Change detection outputs:
━━━━━━

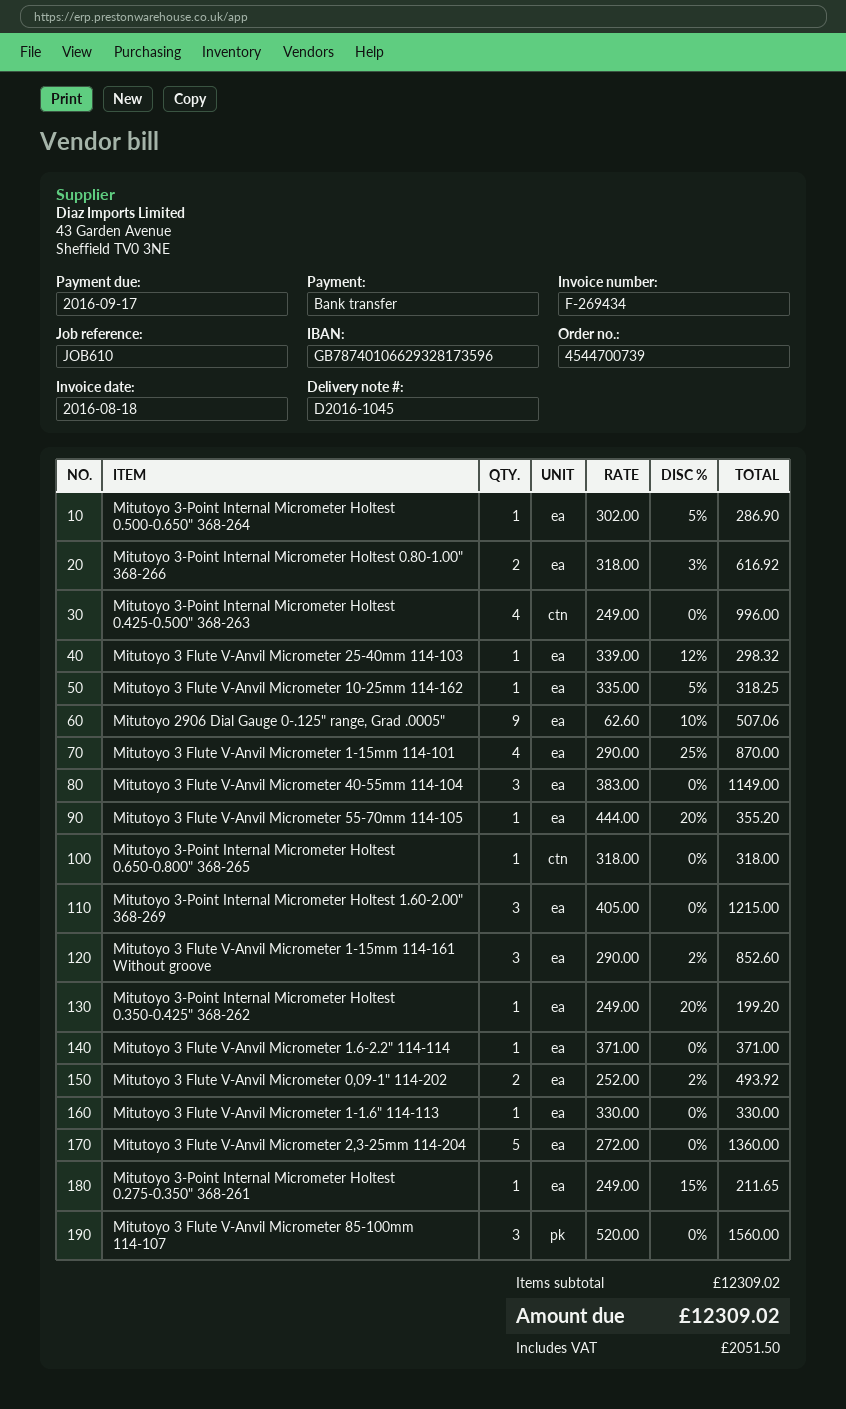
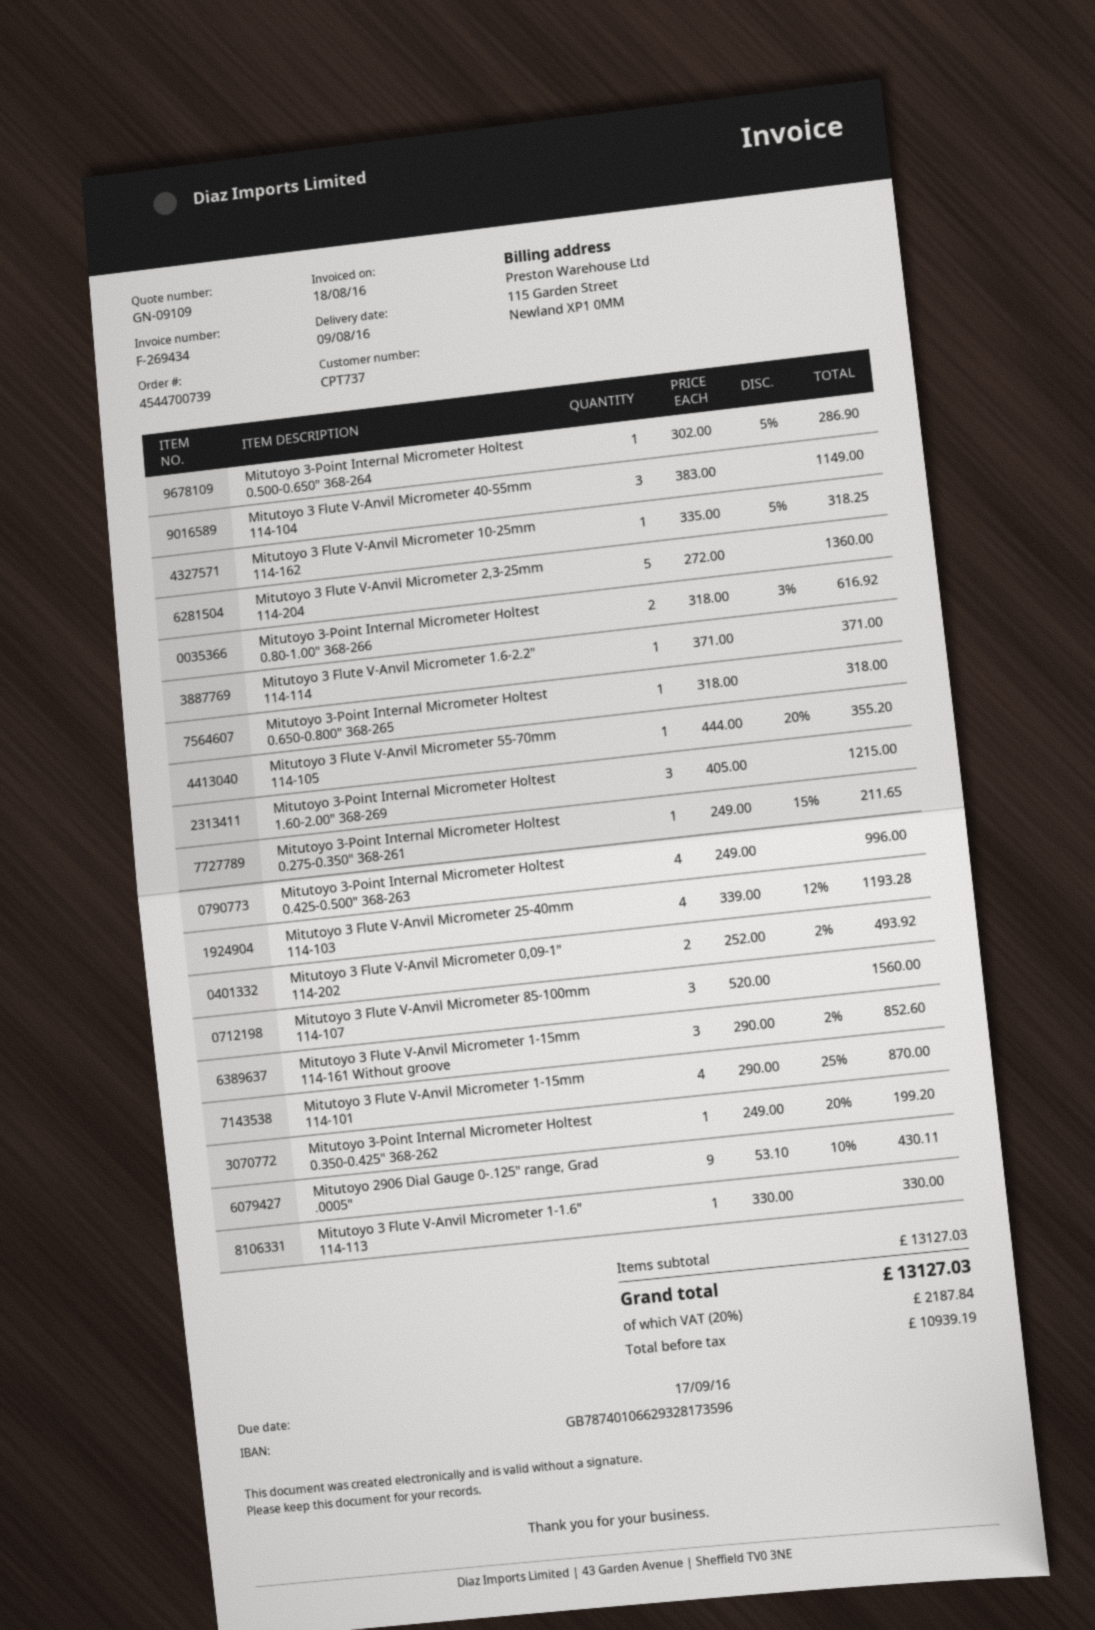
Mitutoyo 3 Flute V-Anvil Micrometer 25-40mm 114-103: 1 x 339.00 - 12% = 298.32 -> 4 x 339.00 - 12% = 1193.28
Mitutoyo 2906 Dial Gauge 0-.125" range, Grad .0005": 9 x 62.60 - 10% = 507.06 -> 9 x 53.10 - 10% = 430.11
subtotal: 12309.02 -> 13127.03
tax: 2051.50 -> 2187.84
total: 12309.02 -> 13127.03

━━━━━━

**WHAT IS BEING ASKED:**
The reply should reproduce every entry above word for word and contain no pictures.

**RESPONSE:**
Mitutoyo 3 Flute V-Anvil Micrometer 25-40mm 114-103: 1 x 339.00 - 12% = 298.32 -> 4 x 339.00 - 12% = 1193.28
Mitutoyo 2906 Dial Gauge 0-.125" range, Grad .0005": 9 x 62.60 - 10% = 507.06 -> 9 x 53.10 - 10% = 430.11
subtotal: 12309.02 -> 13127.03
tax: 2051.50 -> 2187.84
total: 12309.02 -> 13127.03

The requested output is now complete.